Stopa operowana na miarę
Coraz popularniejsze stają się operacje plastyczne polegające na "odchudzaniu" palców u stóp. W Nowym Jorku wyspecjalizował się w tym podiatra dr Oliver Zong.
Kiedy Zong, dyrektor chirurgii w FootCare, zaczynał ok. 10 lat temu, właściwie nikt nie słyszał o zmienianiu kształtu palców. Na początku zajmowaliśmy się głównie ich skracaniem. Obecnie pacjenci skupiają się na drobniejszych cechach budowy stóp. Lekarz podkreśla, że dla niektórych osób niewłaściwa grubość palców bywa źródłem prawdziwych katuszy. Mężczyzna o inicjałach E.R. wyznał np. Zongowi, że przez lata ukrywał, za gruby jego zdaniem, paluch prawej stopy. W tym przypadku w grę wchodziła jednak również deformacja anatomiczna. Wystająca kość wypychała paznokieć, a ten zahaczał się o obuwie. Okazało się, że oba problemy można było rozwiązać jednocześnie, przeprowadzając liposukcję i usuwając nieco tkanki kostnej. Ponieważ pacjent miał też palec młotkowaty, chirurdzy skorygowali i tę wadę.
Wielu podiatrów nie pochwala praktyk Zonga. Jeśli nie ma wskazań, np. dolegliwości bólowych, ryzyko w postaci znieczulenia, ewentualnego zakażenia, odnowienia wady czy zdeformowania palców, jeśli zabieg się nie uda, zdecydowanie przewyższa, wg nich, korzyści. Członkini Amerykańskiej Podiatrii Medycznej dr Hillary Brenner uważa, że taka operacja to "uraz dla stóp". W jej gabinecie pojawiały się kobiety, które domagały się usunięcia małego palca, by stopa lepiej pasowała do ciaśniejszych butów. Pani doktor konsekwentnie jednak odmawiała. "Po co naprawiać niezepsute rzeczy?" - pyta retorycznie.
Zong nie pozostaje swoim adwersarzom dłużny. Podkreśla, że nie powinno się wprowadzać zakazów, dopóki zabiegi są bezpieczne i uzasadnione z kosmetycznego punktu widzenia. Gdyby zabronić operowania stóp, tak samo należałoby postąpić w przypadku operacji przeprowadzanych na innych częściach ciała. Czym się bowiem różni dobrze działający nos z garbkiem od sprawnej stopy z przygrubym paluchem? Wg nowojorczyka, i tu, i tu najistotniejsze są efekty psychologiczne, czyli poprawa samooceny i wzrost pewności siebie.
Komentarze (4)
wilk, 25 lipca 2012, 00:07
„Próżność, to mój ulubiony grzech.”
Jajcenty, 25 lipca 2012, 07:33
Bardzo ciekawy problem na styku wolności i etyki.
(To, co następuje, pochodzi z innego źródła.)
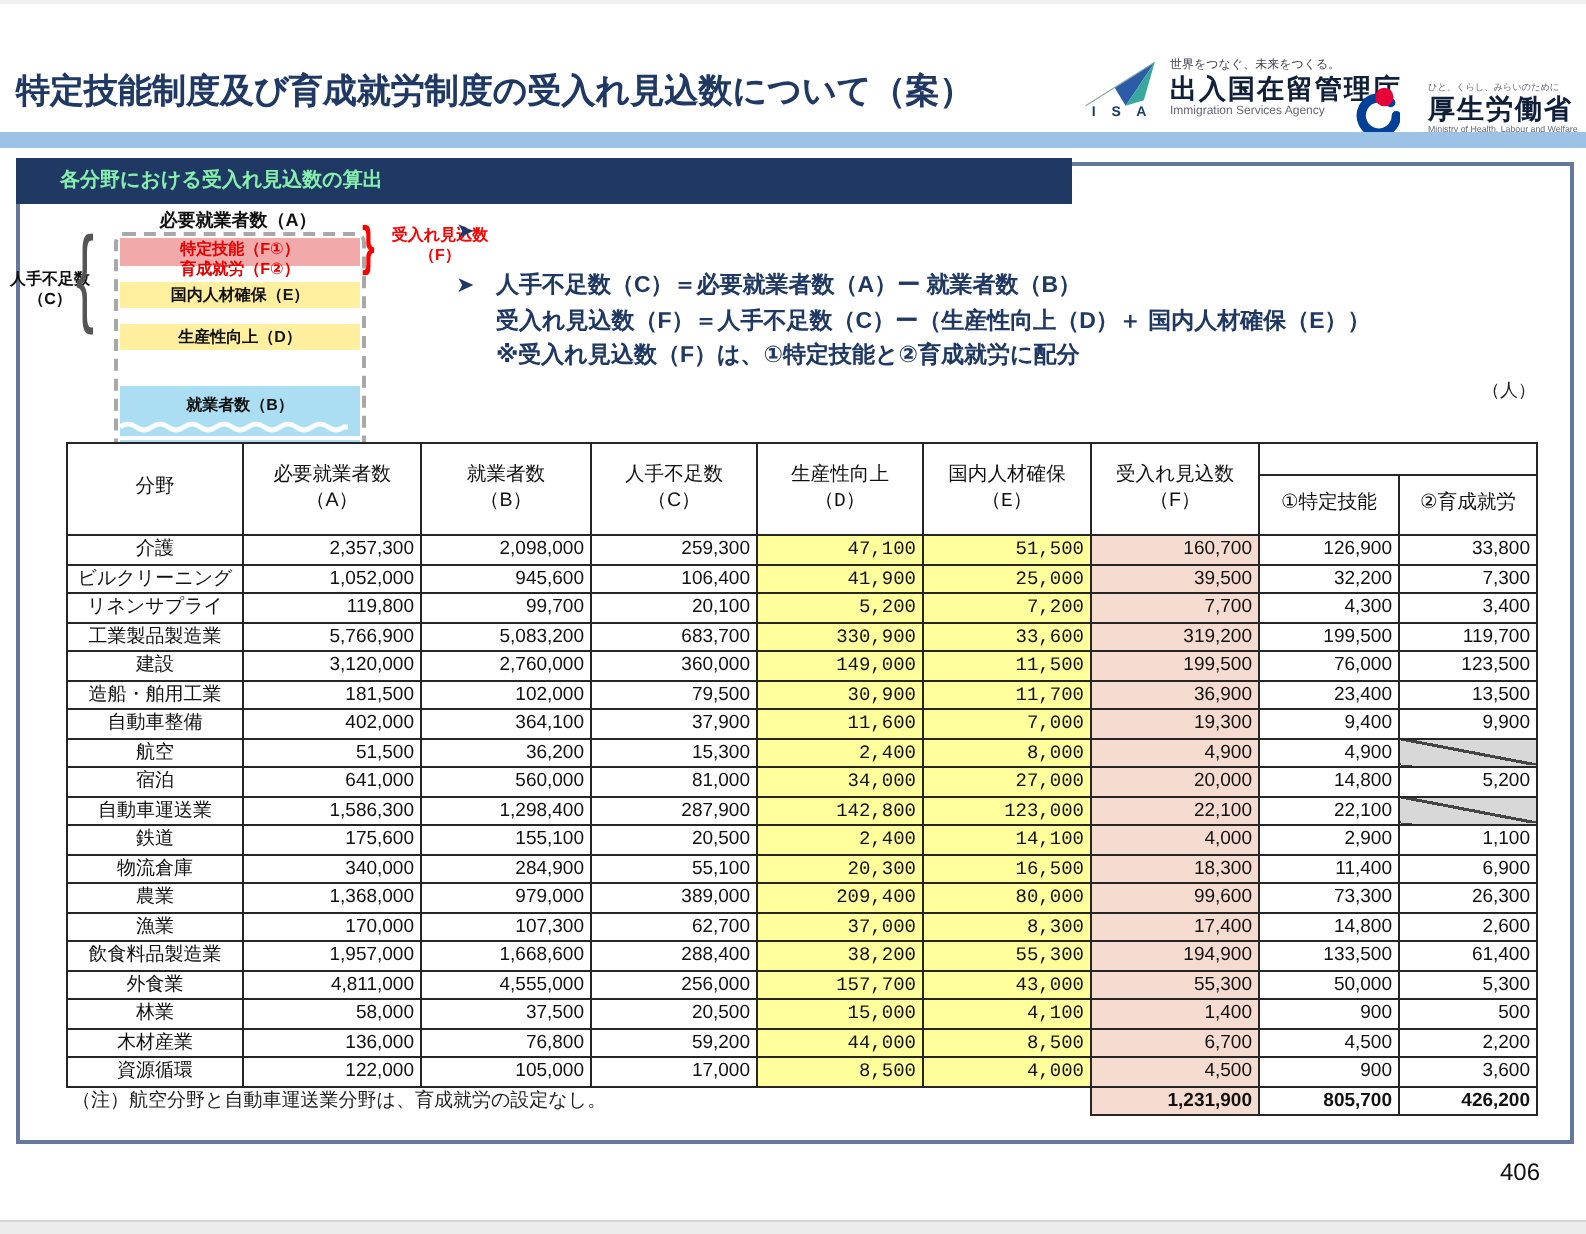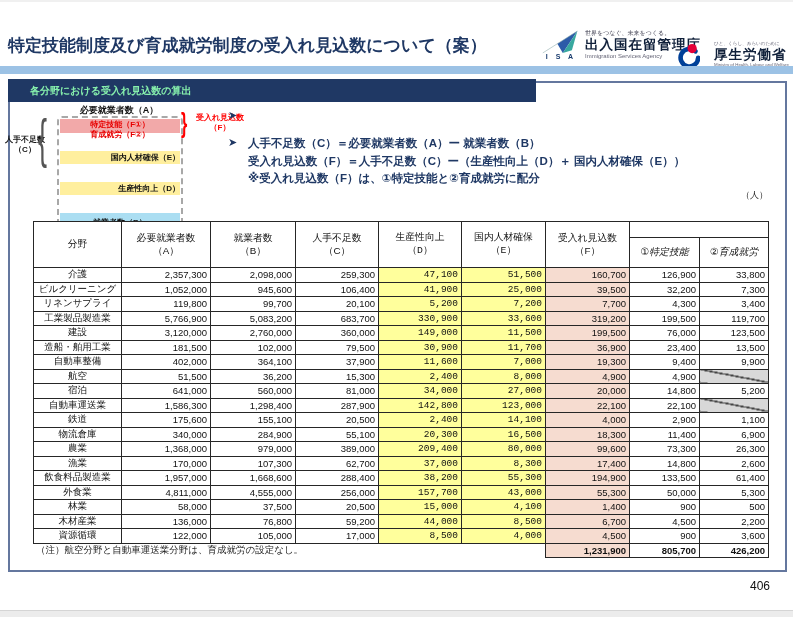--- a/index.html
+++ b/index.html
@@ -25,21 +25,21 @@
   .blue-band{left:0;top:66px;width:793px;height:8px;background:#9cc2e5;}
   .content-border{left:8px;top:81px;width:775px;height:487px;border:2px solid #64779e;background:#fff;}
   .section-head{left:8px;top:79px;width:506px;height:23px;background:#1f3864;color:#86efac;
                 font-size:10px;font-weight:bold;line-height:23px;padding-left:22px;}
 
   
   .diag-label-a{left:56px;top:104px;width:126px;text-align:center;font-size:9px;font-weight:bold;color:#111;}
   .stack{left:57px;top:116px;width:120px;border:2px dashed #a8a8a8;border-radius:5px;padding:1px;background:#fff;}
   .bx{width:100%;text-align:center;font-weight:bold;color:#111;}
   .bx-pink{height:14px;background:#f2a9a9;color:#e80000;font-size:8px;line-height:9.5px;padding-top:1px;box-sizing:border-box;}
-  .bx-yellow{height:13px;line-height:13px;background:#ffef9e;font-size:8px;margin-top:18px;text-align:right;}
+  .bx-yellow{height:13px;line-height:13px;background:#ffef9e;font-size:8px;margin-top:8px;}
   .bx-blue{height:25px;background:#abdef2;font-size:8px;line-height:20px;margin-top:18px;position:relative;}
   .bx-wave{position:absolute;left:0;bottom:1px;}
   .bx-strip{height:4px;background:#abdef2;margin-top:2px;}
   .diag-label-c{left:4px;top:135px;width:42px;font-size:8px;font-weight:bold;color:#111;text-align:center;line-height:10px;}
   .brace-left{left:38px;top:111px;font-size:54px;line-height:54px;color:#555;transform:scale(0.5,1);transform-origin:left top;}
   .brace-right{left:181px;top:110px;font-size:27px;line-height:27px;color:#f00;transform:scaleX(0.6);transform-origin:left top;font-weight:bold;}
   .diag-label-f{left:189px;top:113px;width:62px;font-size:8px;font-weight:bold;color:#f00;text-align:center;line-height:10px;}
 
   
   .bullet-marker{color:#1f3864;font-size:11px;font-weight:bold;}
@@ -48,21 +48,21 @@
   .bm2{left:228px;top:136px;} .bt2{left:248px;top:135px;}
 
   .unit-label{left:690px;top:189px;width:78px;text-align:right;font-size:9px;color:#222;}
 
   
   .tbl-wrap{left:33px;top:201px;}
   table.tbl{width:735px;table-layout:fixed;border-collapse:collapse;font-size:9.5px;color:#111;margin-top:20px;}
   .tbl th,.tbl td{border:1px solid #262626;padding:0;overflow:hidden;}
   .tbl thead th{font-weight:normal;font-size:9.8px;line-height:1.25;text-align:center;vertical-align:middle;background:#fff;}
   .tbl .hrow1 th{height:15px;}
-  .tbl .hrow2 th{height:29px;font-style:italic;}
+  .tbl .hrow2 th{height:29px;}
   .tbl td{height:13.5px;}
   .num{text-align:right;padding-right:3px !important;}
   .c-field{text-align:center;}
   .yellow{background:#ffff9c;font-family:Liberation Mono, monospace;}
   .pink{background:#f6dcd0;}
   .na{background-color:#d8d8d8;background-image:linear-gradient(to top right,transparent 47%,#444 47%,#444 53%,transparent 53%);}
   .tbl tfoot td{font-weight:bold;height:13.5px;font-size:9.5px;}
   .empty{border:none !important;background:#fff;}
 
   .note{left:36px;top:544px;font-size:9.5px;color:#222;}

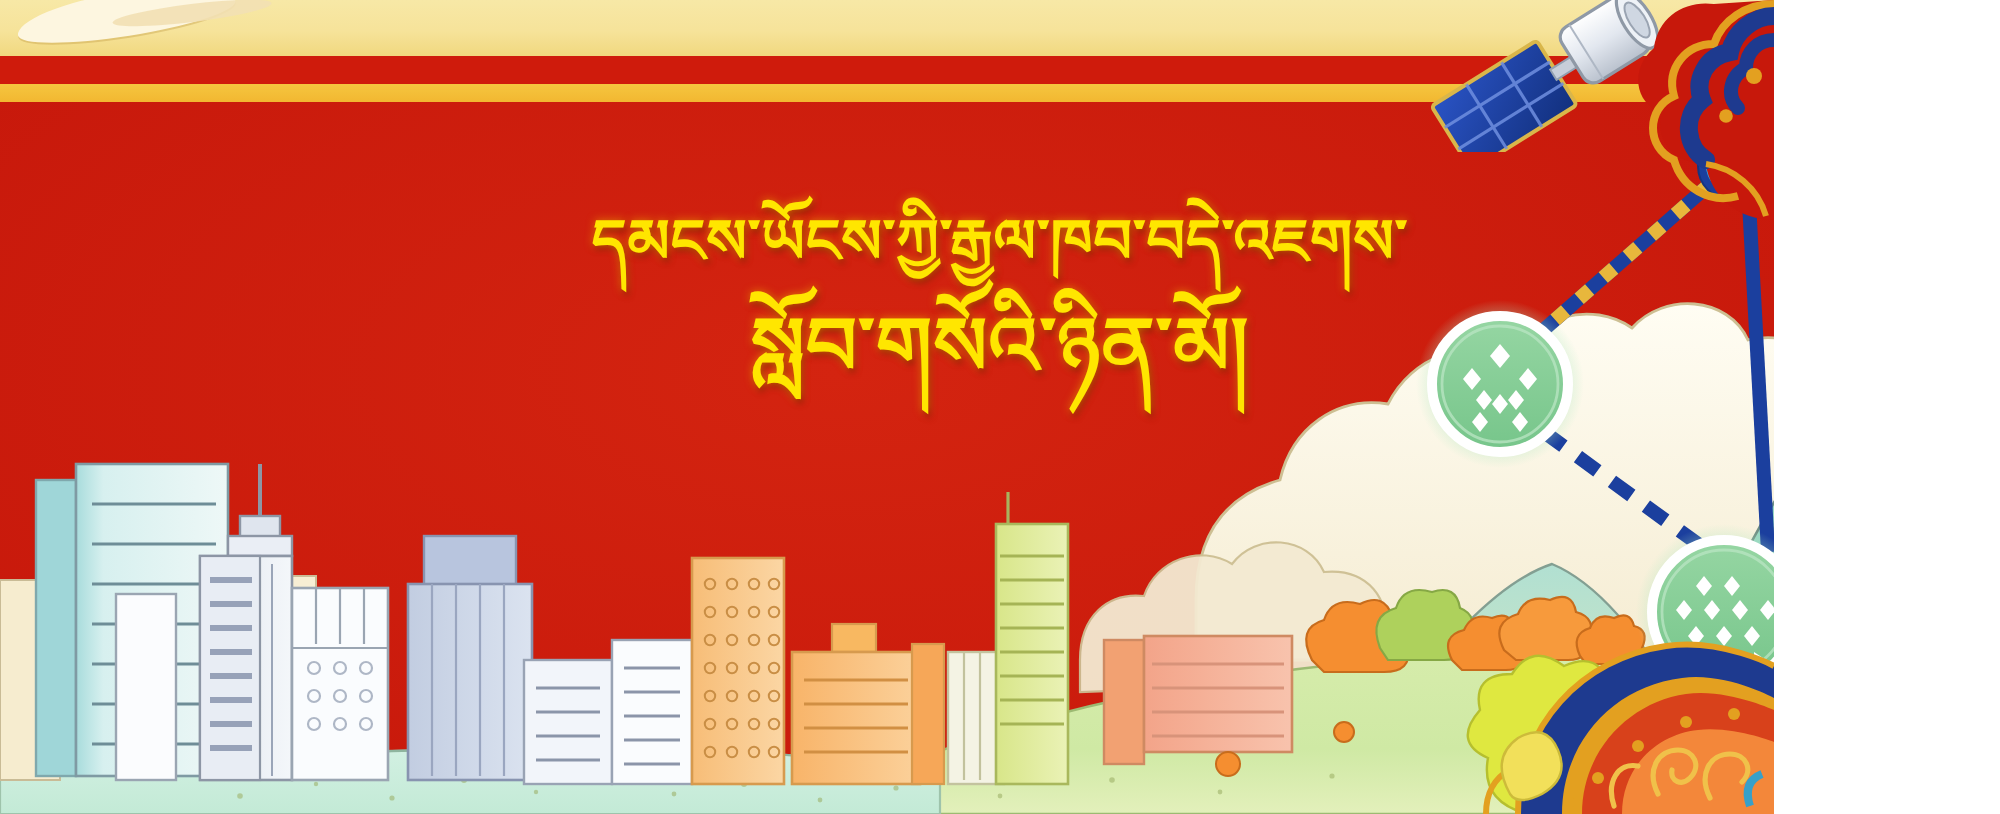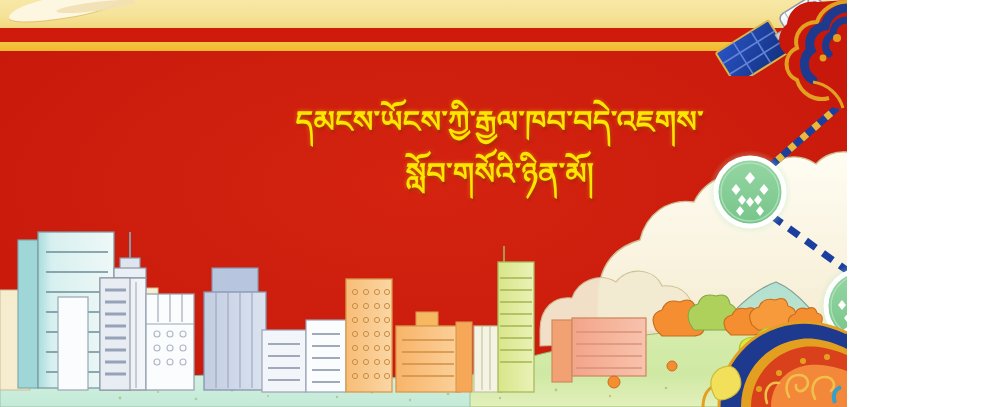--- a/index.html
+++ b/index.html
@@ -3,20 +3,21 @@
 <meta charset="utf-8">
 <style>
   html,body{margin:0;padding:0;background:#fff;}
   body{font-family:"Liberation Sans",sans-serif;}
 
   #banner{
     position:relative;
     width:847px;height:407px;
     overflow:hidden;
     background:#b91c1c;
+    padding-left:40px;
   }
 
   
   .band-cream{
     position:absolute;left:0;top:0;width:1000px;height:28px;
     background:linear-gradient(180deg,#f7e8a6 0%,#f6e39a 55%,#f1d87f 100%);
   }
   .band-red{
     position:absolute;left:0;top:28px;width:1000px;height:14px;
     background:#cf1b0c;
@@ -66,21 +67,21 @@
     color:#ffe600;
     font-size:30px;
     line-height:52px;
     font-weight:700;
     letter-spacing:.5px;
     text-shadow:
        0 0 4px rgba(255,200,0,.55),
        1px 2px 3px rgba(90,0,0,.55);
     white-space:nowrap;
   }
-  .title-line.l2{font-size:30px;}
+  .title-line.l2{font-size:40px;}
 
   
   .orn{position:absolute;}
 </style>
 </head>
 <body>
 
 <div id="banner">
 
   <div class="band-cream"></div>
Wolno mi chcieć uciąć sobie palec/migdała/nerkę a lekarz może i powinien(?) odmówić jeśli nie widzi podstaw.?
TrzyGrosze, 25 lipca 2012, 08:13
Bardzo ciekawy problem na styku wolności i estetyki jest z deformatorami ciała. U nich to dopiero się dzieje.
mjmartino, 25 lipca 2012, 08:14
Skoro masz zdrową nerkę to czemu chcesz oddać komuś z rodziny ; ) Przecież jest zdrowa i Ci służy dobrze : )
Jak dla mnie mogą sobie ucinać palce.. poprawiać co tylko chcą ; ) Skoro poprawia to ich samoocenę to nic złego się nie dzieje tak myślę.
Bo w końcu czym się różnią piersi od stóp ... ; ) Jedno i drugie jak nam nie odpowiada to sobie można skorygować.